The trouble with studying children’s inferences is that we can’t just ask them to tell us a number; for example, a 4-year-old probably can’t tell us “this box weighs five pounds.” So I instead measure how much force children use to move the box themselves: The heavier they think the object is, the more force they should apply in anticipation—as measured by a computer sensor hidden inside the box. This project is still in its early stages, but my hope is that it’ll give us insights into how children use social information to decide how much effort to invest into their goals, as well as which goals are worth pursuing.

What are your findings?

So far, we’ve found that children can use just a few observations of each team to make quick, sophisticated judgments about new individuals. These results are cause for both hope and concern: On one hand, my work finds that children’s judgments about social groups are sensitive to the evidence that they’ve observed. On the other hand, outside of the lab, these inferences can easily go awry. This work is thus relevant to understanding how more problematic beliefs about social groups, such as stereotypes, might form—and how they may be overcome with evidence.

What was it like to conduct studies at Bing?

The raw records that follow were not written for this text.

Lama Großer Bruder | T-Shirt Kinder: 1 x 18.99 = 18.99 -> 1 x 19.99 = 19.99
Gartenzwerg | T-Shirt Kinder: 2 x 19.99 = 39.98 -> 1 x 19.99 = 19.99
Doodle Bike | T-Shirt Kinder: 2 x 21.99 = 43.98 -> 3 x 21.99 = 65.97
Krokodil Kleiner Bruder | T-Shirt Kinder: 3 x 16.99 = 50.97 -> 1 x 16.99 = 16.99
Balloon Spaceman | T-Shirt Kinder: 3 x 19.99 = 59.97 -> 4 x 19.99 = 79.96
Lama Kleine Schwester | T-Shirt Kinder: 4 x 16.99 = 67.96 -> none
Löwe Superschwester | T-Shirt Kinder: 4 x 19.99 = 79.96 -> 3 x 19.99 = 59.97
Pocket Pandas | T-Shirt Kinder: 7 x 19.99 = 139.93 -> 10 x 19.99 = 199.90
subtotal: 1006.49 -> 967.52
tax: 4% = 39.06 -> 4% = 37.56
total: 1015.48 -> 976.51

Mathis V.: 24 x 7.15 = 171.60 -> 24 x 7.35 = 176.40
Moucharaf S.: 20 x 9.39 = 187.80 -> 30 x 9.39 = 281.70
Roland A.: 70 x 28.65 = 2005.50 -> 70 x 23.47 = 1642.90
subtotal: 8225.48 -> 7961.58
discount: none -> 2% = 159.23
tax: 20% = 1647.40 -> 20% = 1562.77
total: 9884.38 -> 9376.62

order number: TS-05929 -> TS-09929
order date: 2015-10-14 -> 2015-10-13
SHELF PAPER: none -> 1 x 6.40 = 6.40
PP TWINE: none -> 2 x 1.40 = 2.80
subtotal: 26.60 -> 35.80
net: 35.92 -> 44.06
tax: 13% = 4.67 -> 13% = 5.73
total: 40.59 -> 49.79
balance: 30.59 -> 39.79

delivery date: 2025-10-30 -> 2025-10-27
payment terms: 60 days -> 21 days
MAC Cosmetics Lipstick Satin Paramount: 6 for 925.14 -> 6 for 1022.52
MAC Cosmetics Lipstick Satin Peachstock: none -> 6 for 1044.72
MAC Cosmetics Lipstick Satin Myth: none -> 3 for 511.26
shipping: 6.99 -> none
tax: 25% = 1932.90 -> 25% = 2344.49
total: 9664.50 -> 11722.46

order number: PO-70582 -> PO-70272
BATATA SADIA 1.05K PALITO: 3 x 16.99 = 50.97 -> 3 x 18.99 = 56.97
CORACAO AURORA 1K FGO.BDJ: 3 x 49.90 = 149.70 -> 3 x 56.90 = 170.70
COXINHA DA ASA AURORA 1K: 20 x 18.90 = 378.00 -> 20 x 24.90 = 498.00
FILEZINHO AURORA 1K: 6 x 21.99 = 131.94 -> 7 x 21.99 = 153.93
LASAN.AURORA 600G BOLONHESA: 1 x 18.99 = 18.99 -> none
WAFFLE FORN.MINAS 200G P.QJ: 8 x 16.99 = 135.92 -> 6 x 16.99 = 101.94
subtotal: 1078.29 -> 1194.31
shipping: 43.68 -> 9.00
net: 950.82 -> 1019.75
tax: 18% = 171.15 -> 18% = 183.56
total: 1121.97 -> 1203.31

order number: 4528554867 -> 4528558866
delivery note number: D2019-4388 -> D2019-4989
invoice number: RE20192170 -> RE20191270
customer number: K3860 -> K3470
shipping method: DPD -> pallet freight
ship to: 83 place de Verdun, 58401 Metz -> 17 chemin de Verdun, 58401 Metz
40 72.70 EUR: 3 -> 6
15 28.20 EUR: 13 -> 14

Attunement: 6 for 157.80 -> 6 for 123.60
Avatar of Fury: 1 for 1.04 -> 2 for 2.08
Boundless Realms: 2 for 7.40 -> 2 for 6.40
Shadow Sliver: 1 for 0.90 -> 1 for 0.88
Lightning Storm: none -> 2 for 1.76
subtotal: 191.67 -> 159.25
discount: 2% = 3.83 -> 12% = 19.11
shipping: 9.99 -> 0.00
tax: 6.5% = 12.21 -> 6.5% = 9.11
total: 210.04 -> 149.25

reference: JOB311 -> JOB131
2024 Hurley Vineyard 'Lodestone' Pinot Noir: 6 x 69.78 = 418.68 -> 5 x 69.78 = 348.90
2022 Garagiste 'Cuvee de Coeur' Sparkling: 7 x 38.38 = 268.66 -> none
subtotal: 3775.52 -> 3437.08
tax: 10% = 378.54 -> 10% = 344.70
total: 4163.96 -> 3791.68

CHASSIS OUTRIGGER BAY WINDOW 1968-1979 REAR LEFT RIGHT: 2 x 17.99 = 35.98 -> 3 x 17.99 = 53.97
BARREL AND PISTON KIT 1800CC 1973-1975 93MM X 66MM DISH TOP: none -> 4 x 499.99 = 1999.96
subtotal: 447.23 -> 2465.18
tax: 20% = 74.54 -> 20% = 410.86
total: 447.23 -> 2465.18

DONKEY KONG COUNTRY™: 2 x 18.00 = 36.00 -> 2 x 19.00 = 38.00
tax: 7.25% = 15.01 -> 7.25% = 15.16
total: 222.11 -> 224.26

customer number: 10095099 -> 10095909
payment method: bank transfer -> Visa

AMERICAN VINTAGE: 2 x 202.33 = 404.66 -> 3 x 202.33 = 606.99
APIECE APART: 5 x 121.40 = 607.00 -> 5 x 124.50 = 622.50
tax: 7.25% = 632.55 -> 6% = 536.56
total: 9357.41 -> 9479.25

It was wonderful! Bing is really a special place. My research assistants and I often conduct studies with children ages 3–12 at children’s museums. To recruit children, we often have to cold-call families on the museum floor and convince them to play our game. I sometimes wonder what children think of us, these strangers who are pulling them away from all the fun museum exhibits! My favorite thing about conducting research at Bing is that the research is seamlessly woven into the rest of the child’s world. As a game room teacher, I not only got the chance to play research games with children, but I also played Red Rover with them, read them storybooks and listened to them talk about their birthday plans over snack time. It’s a unique experience. I’m really going to miss it, and my research assistants enjoyed their time at Bing, too.

What’s your next step?

I’m now a postdoctoral fellow at the Department of Psychology at Harvard University, working primarily with Sam Gershman. Moving forward, I’m interested in studying not only how children and adults receive information from other people, but also how information is pooled and shared across communities.